Go through the records line by line and work out how many lines hold the word "color". Answer with the number only.

__Given entries__.
###

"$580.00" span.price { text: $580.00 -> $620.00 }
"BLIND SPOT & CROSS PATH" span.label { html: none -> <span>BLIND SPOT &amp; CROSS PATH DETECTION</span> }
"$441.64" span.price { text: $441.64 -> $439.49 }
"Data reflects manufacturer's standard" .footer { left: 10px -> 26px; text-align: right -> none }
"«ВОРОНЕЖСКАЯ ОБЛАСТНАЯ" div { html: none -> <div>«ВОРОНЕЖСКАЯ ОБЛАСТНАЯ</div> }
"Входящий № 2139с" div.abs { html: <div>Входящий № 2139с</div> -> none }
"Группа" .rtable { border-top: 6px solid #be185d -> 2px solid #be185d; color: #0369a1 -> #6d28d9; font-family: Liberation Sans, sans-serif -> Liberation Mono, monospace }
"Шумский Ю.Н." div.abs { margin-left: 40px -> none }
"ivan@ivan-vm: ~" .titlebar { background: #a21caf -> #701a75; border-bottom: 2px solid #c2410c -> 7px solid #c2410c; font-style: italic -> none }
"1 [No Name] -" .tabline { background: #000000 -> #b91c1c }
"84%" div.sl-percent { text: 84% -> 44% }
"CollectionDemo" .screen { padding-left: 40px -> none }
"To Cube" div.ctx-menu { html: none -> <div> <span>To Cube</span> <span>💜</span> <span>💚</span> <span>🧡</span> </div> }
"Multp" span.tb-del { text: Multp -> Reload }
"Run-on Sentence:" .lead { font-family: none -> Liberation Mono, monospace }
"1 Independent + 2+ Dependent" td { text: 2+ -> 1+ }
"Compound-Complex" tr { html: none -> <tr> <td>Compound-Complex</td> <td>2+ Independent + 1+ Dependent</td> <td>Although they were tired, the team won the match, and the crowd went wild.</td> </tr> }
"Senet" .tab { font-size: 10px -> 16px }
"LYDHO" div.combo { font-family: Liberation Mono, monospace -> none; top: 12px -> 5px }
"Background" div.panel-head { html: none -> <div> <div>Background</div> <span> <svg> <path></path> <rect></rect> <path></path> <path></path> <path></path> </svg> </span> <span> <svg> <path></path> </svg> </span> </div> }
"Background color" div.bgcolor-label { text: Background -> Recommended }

###

__Answer section__. 2